Para garantizar el cuidado de la Tierra y del universo, la Madre estableció un ordenamiento territorial propio en la Sierra Nevada, fundado en una red de conexiones entre los denominados sitios sagrados que recubren todo el macizo, desde las partes bajas hasta los picos nevados, y que dan forma a la Línea Negra.
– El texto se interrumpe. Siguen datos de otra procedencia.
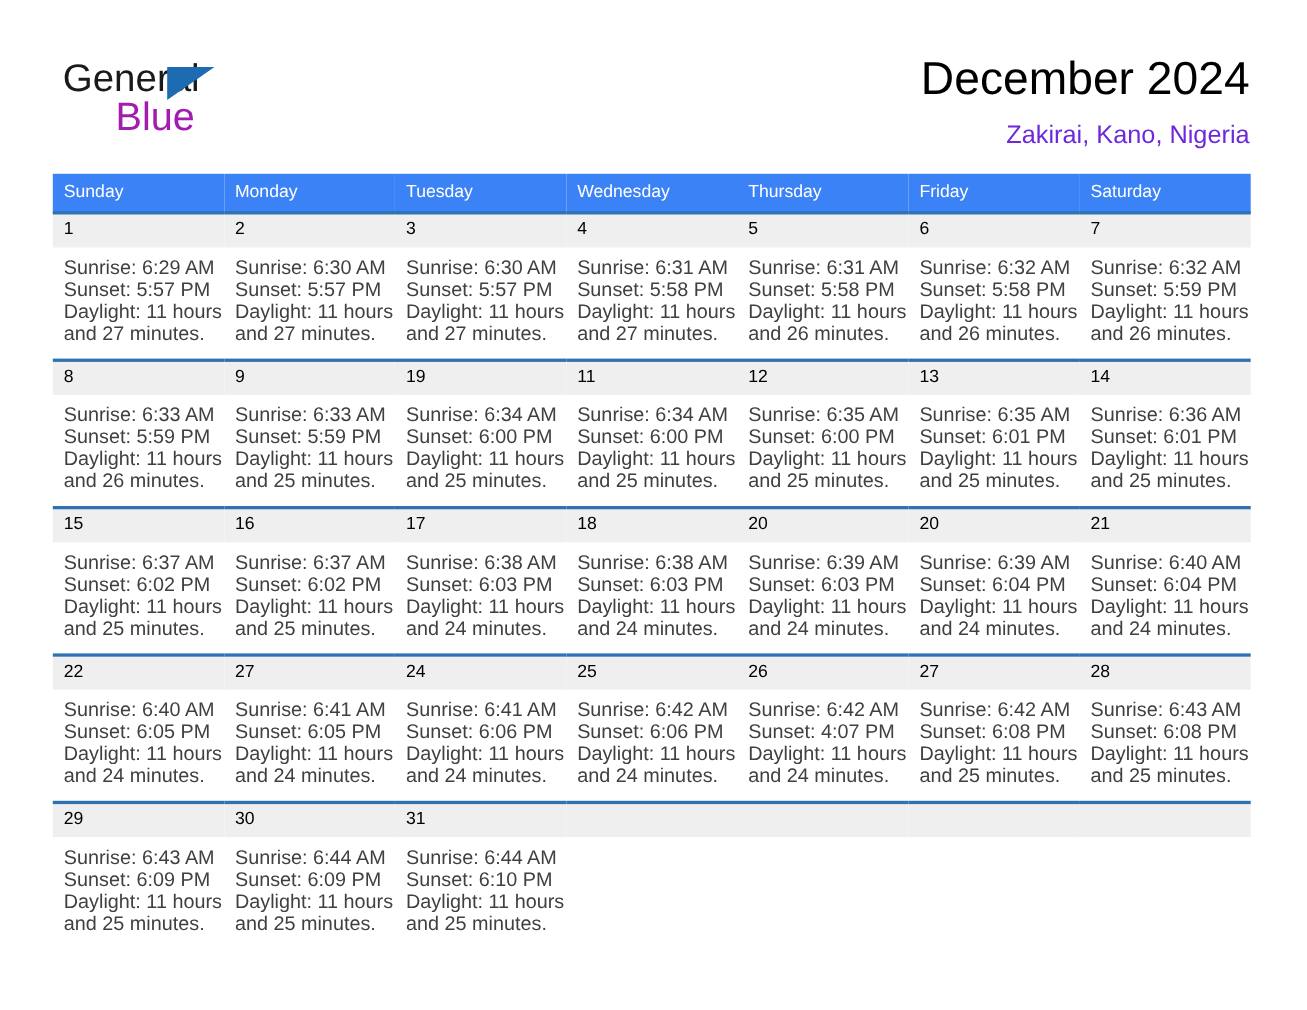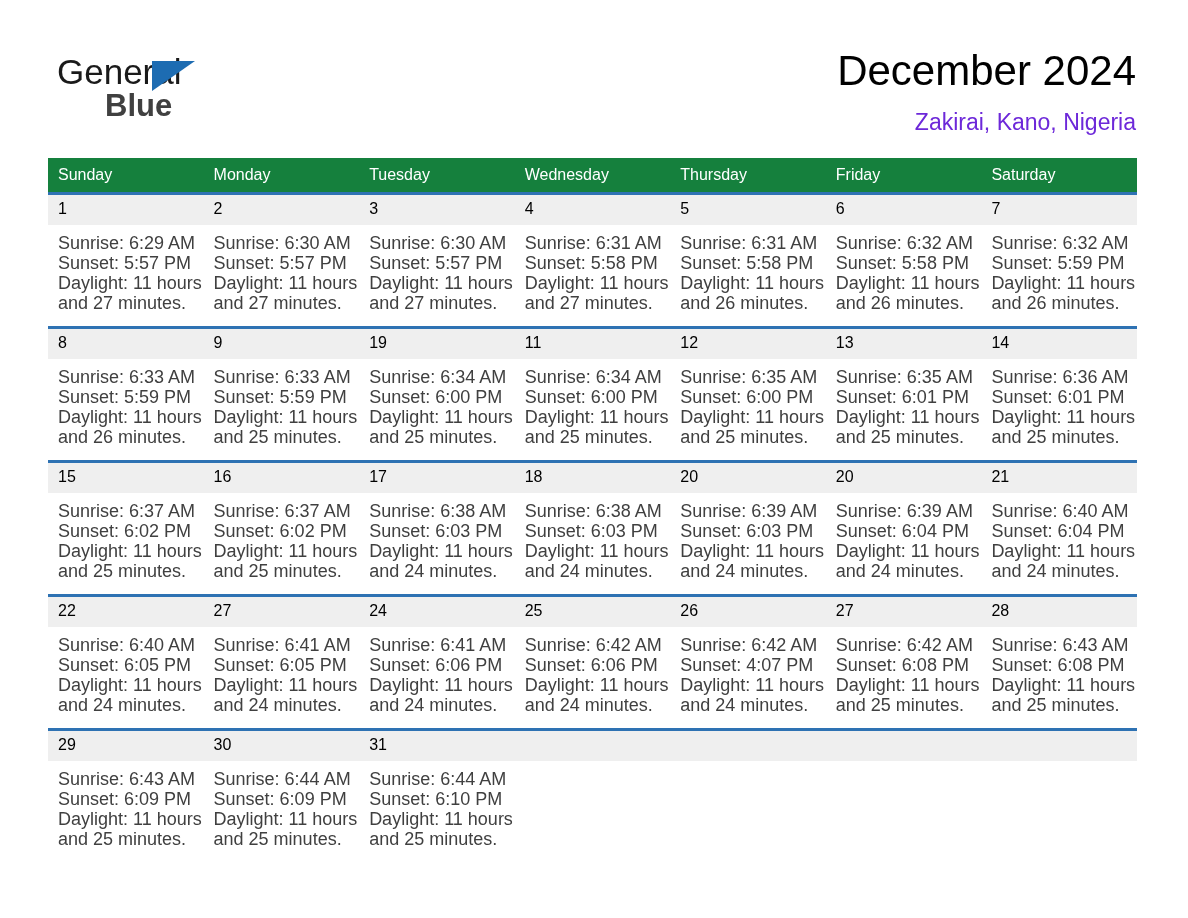--- a/index.html
+++ b/index.html
@@ -52,24 +52,24 @@
     top: 9px;
     width: 0;
     height: 0;
     border-left: 43px solid #1d6cb2;
     border-bottom: 30px solid transparent;
   }
   .brand-blue {
     position: absolute;
     left: 48px;
     top: 34px;
-    font-size: 31px;
+    font-size: 36px;
     line-height: 40px;
-    color: #404040;
-    font-weight: 700;
+    color: #a21caf;
+    font-weight: 400;
   }
 
   .title-block {
     position: absolute;
     right: 52px;
     top: 44px;
     text-align: right;
   }
   .cal-title {
     font-size: 42px;
@@ -92,21 +92,21 @@
     position: absolute;
     left: 48px;
     top: 158px;
     width: 1089px;
     border-collapse: collapse;
     table-layout: fixed;
   }
   .cal col { width: 155.57px; }
 
   .cal thead th {
-    background: #15803d;
+    background: #3b82f6;
     color: #ffffff;
     font-size: 16px;
     font-weight: 400;
     text-align: left;
     padding: 7px 0 8px 10px;
     height: 19px;
     vertical-align: middle;
     border: 0;
   }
Todos estos sitios son los Padres y las Madres de todo lo existente, a quienes se les retribuye mediante la práctica del pagamento para mantener el equilibrio del mundo.
Esta manera de concebir la vida para los pueblos de la Sierra Nevada de Santa Marta, hace que la Línea Negra no pueda ser comprendida dentro de un decreto o de un polígono, pues su existencia trasciende los conceptos jurídicos y las delimitaciones catastrales.
El Decreto 1500 de 2018 reconocía el ordenamiento territorial y espiritual de los pueblos de la Sierra Nevada de Santa Marta y establecía medidas para su cuidado, cuyos antecedentes se remontan a 1973, cuando el Estado colombiano emitió la Resolución 02, desde el Ministerio de Gobierno, para demarcar un área de protección denominada Línea Negra o Zona Teológica. Ambos términos se referían a un límite simbólico que articula numerosos puntos rituales sagrados, desde la plaza de Valledupar (Cesar) hasta Riohacha (La Guajira), y de allí bordeando el Magdalena, el Parque Tayrona y Santa Marta, cerrando así el círculo en el punto de origen.
Posteriormente, la Resolución 837 de 1995 redefinió este territorio, aclarando que la Línea Negra no configura un polígono geométrico, sino un espacio simbólico y radial conforme a la cosmovisión indígena, cuyas limitaciones obedecen a principios espirituales y relacionales más que a criterios geográficos occidentales.
El Decreto 1500 de 2018 volvió a delinear la Línea Negra para “redefinir el territorio ancestral de los pueblos Arhuaco, Kogui, Wiwa y Kankuamo de la Sierra Nevada de Santa Marta, expresado en el sistema de espacios sagrados de la Línea Negra, como ámbito tradicional, de especial protección, valor espiritual, cultural y ambiental, conforme a los principios y fundamentos de la Ley de Origen”. En esta ocasión, se diferenciaron 348 sitios sagrados que configuran el límite del territorio tradicional de los pueblos, abarcando tanto la Sierra Nevada de Santa Marta como zonas marítimas adyacentes.
El Instituto Colombiano de Antropología e Historia – ICANH reconoce a la Línea Negra no solo como un territorio tangible, sino como un sistema de ordenamiento territorial que vela por el bienestar de la humanidad, fuera de las nociones de propiedad privada e intereses particulares.
El ICANH, como entidad pública dedicada a la investigación antropológica – y partícipe directa del Decreto 1500 de 2018 y de la cartografía – respalda ese reconocimiento como parte de una apuesta de protección y cuidado de la Sierra Nevada de Santa Marta y en contra de la guerra.